#### Work task
State the number of lines in the records that contain "title", with no other words.

== Data to use ==

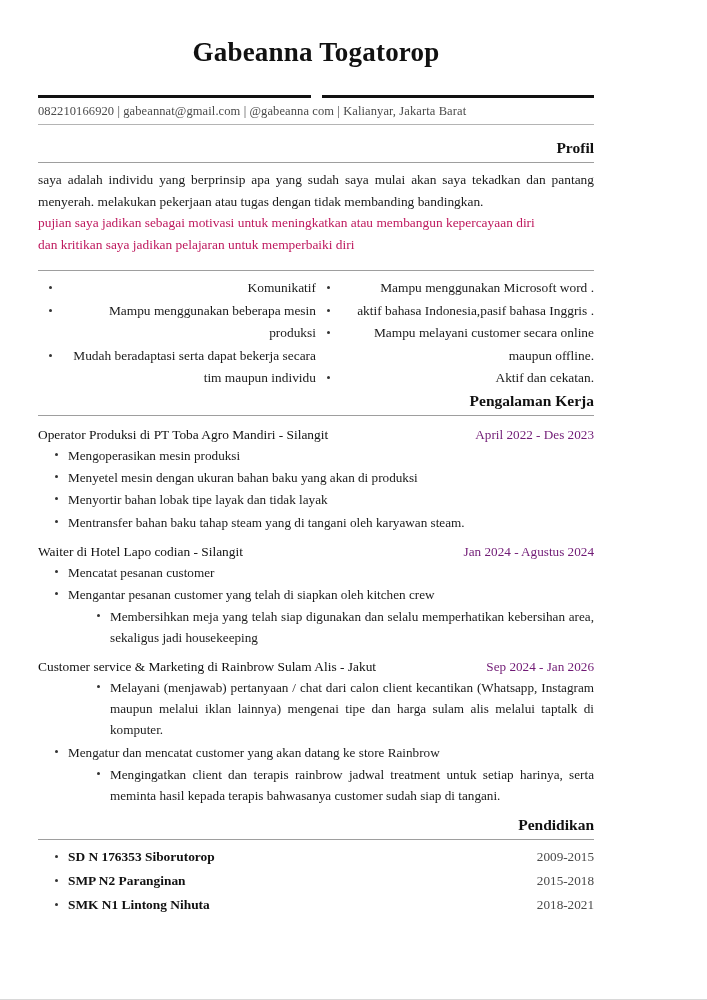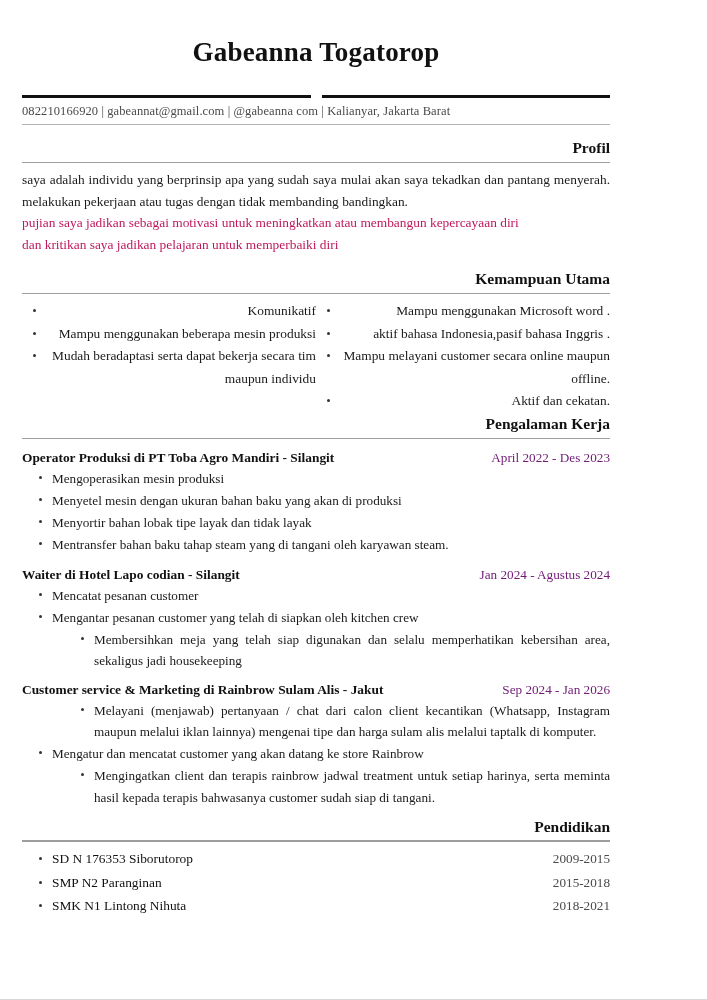--- a/index.html
+++ b/index.html
@@ -19,7 +19,7 @@
   }
 
   .page {
-    padding: 0 22px;
+    padding: 0 38px;
     box-sizing: border-box;
     width: 632px;
   }

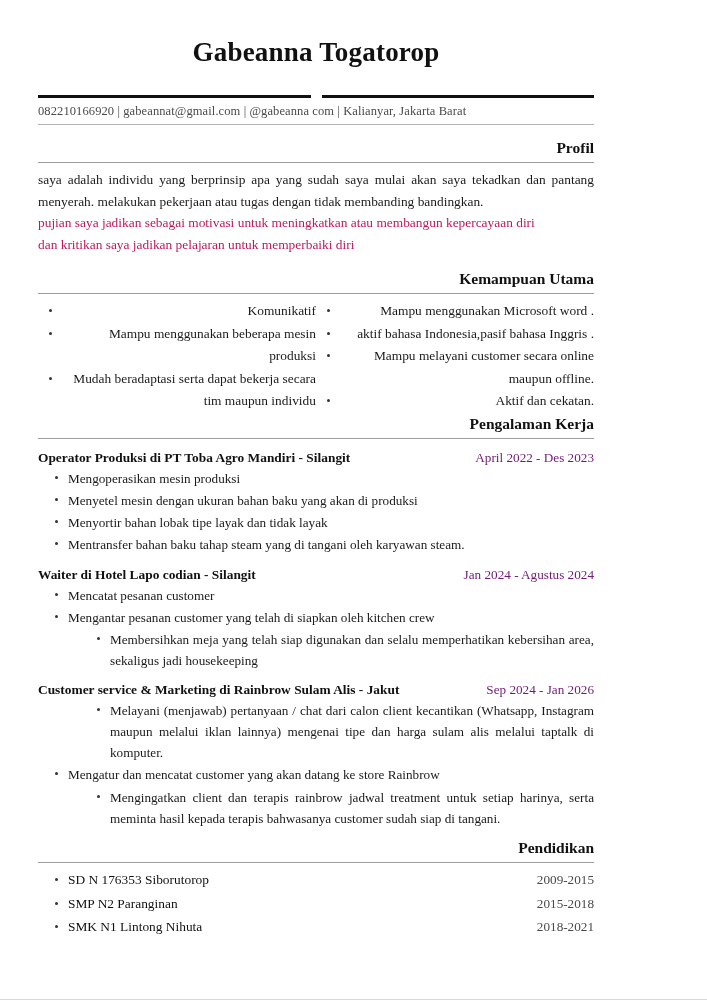--- a/index.html
+++ b/index.html
@@ -242,7 +242,6 @@
   </div>
 
   <div class="section">
-    <div class="section-title">Kemampuan Utama</div>
     <div class="section-rule"></div>
     <div class="skills-cols">
       <div class="skills-col">

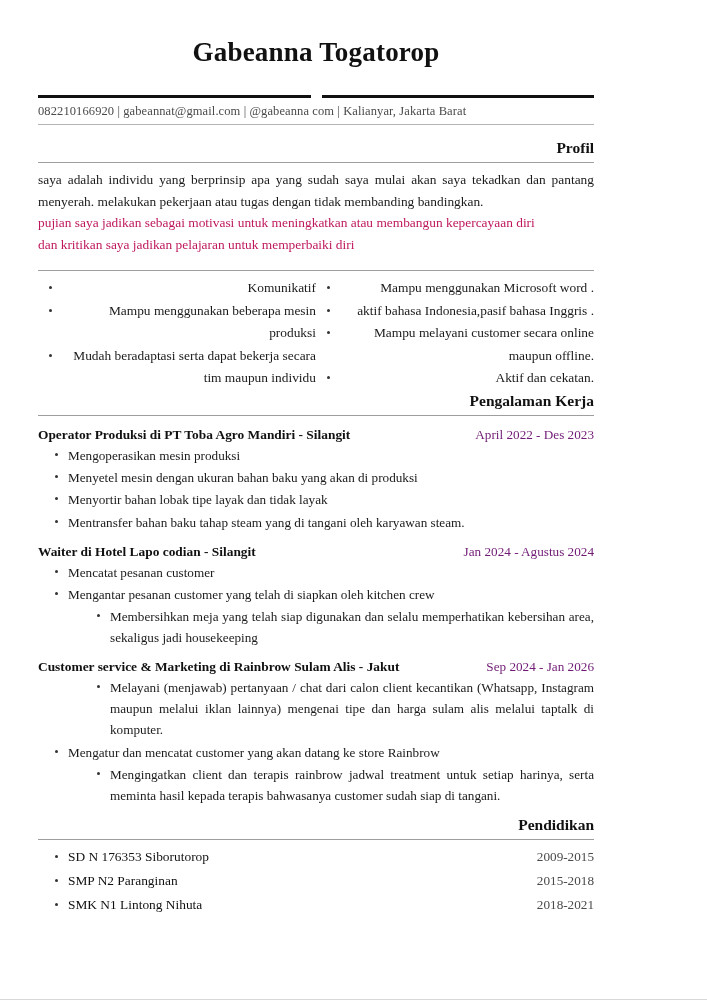--- a/index.html
+++ b/index.html
@@ -145,7 +145,7 @@
   }
   .job-title {
     font-size: 13.4px;
-    font-weight: bold;
+    font-weight: normal;
     color: #111;
   }
   .job-dates {

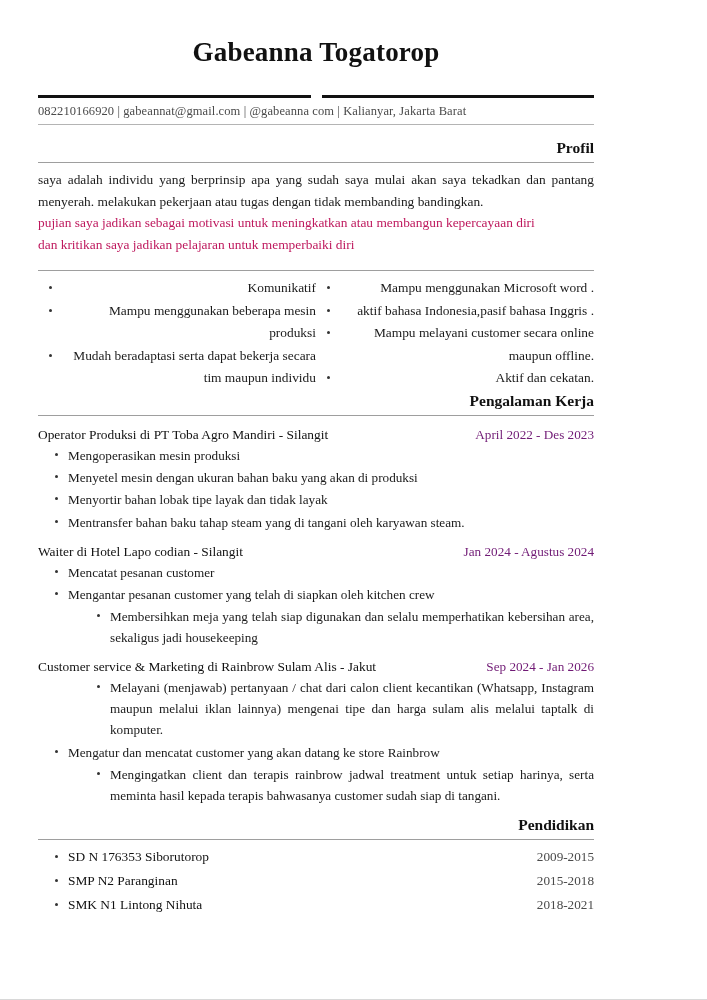--- a/index.html
+++ b/index.html
@@ -207,7 +207,7 @@
   }
   .edu-school {
     font-size: 13.4px;
-    font-weight: normal;
+    font-weight: bold;
     color: #111;
   }
   .edu-years {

===

#### Exercise answer
2